Python Forum

Full Version: Combine Duplicate CVS Column Values
You're currently viewing a stripped down version of our content. View the full version with proper formatting.
Hi All,
This is my first cry for help Big Grin

I'm a Python Noob and I have been progressing fairly well (I started learning Python about a month ago). I have come to the point in my code that I simply cannot figure out. I am trying to take a simple .csv file and tally duplicates and combine values. I have tried dictionaries, tuples, sets, etc etc but I am simply missing something.

My production .csv is about 150k lines long and is a log for commodities market state change messages... so I created a basic example of what I am dealing with. I have pretty good luck with regex and could probably solve this problem via regex.. but I know that is slow.

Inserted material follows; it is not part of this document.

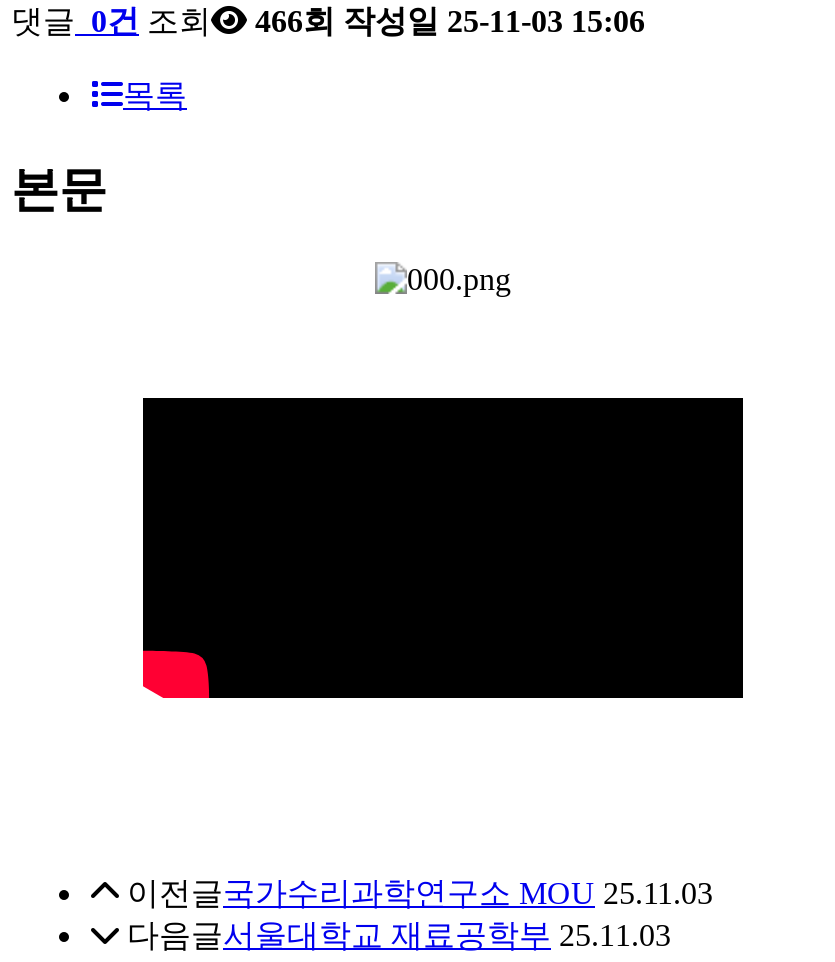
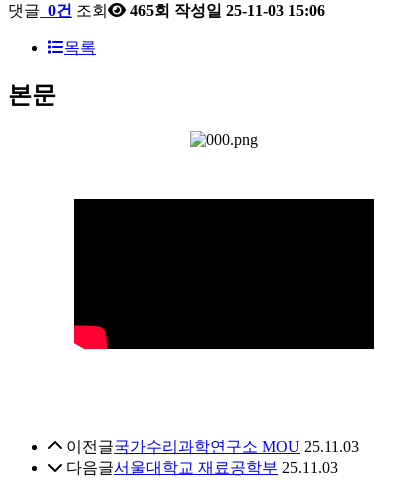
- 댓글 0건 조회 466회 작성일 25-11-03 15:06
+ 댓글 0건 조회 465회 작성일 25-11-03 15:06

Here is my example .csv... lets say I'm a car dealer that owns several car lots.. so I have duplicates in the list.

ford, 3
ford, 3
honda, 1
dodge, 8
dodge, 2
dodge, 5
ford, 6
dodge, 2
chevy, 1
dodge, 5

My goal is to have a combined list that would look like this... the order in the result does not matter.. I just need totals

chevy, 1
dodge, 22
ford, 9
honda, 1


So far I have coded the following that parses the .csv and creates a list of car makes, and another list that has the car make and quantity.


import csv

log = ('C:\\Users\\' + 'jcastleb' + '\\Desktop\\' + 'cars.csv')


f = open(log)
csv_f = csv.reader(f)

#Create empty lists
carlist = []
car_count = []
result = []

for row in csv_f:
    #Create list of Car Makes and Numbers
    car_count.append(row)

    #Create the list of cars
    if row[0] not in carlist:
        carlist.append(row[0])

    if row[0] not in result:
        result.append(row[0])

print(carlist)
print(car_count)
I get the following when I run the script:

Output:
['ford', 'honda', 'dodge', 'chevy'] [['ford', ' 3'], ['ford', ' 3'], ['honda', ' 1'], ['dodge', ' 8'], ['dodge', ' 2'], ['dodge', ' 5'], ['ford', ' 6'], ['dodge', ' 2'], ['chevy', ' 1'], ['dodge', ' 5']]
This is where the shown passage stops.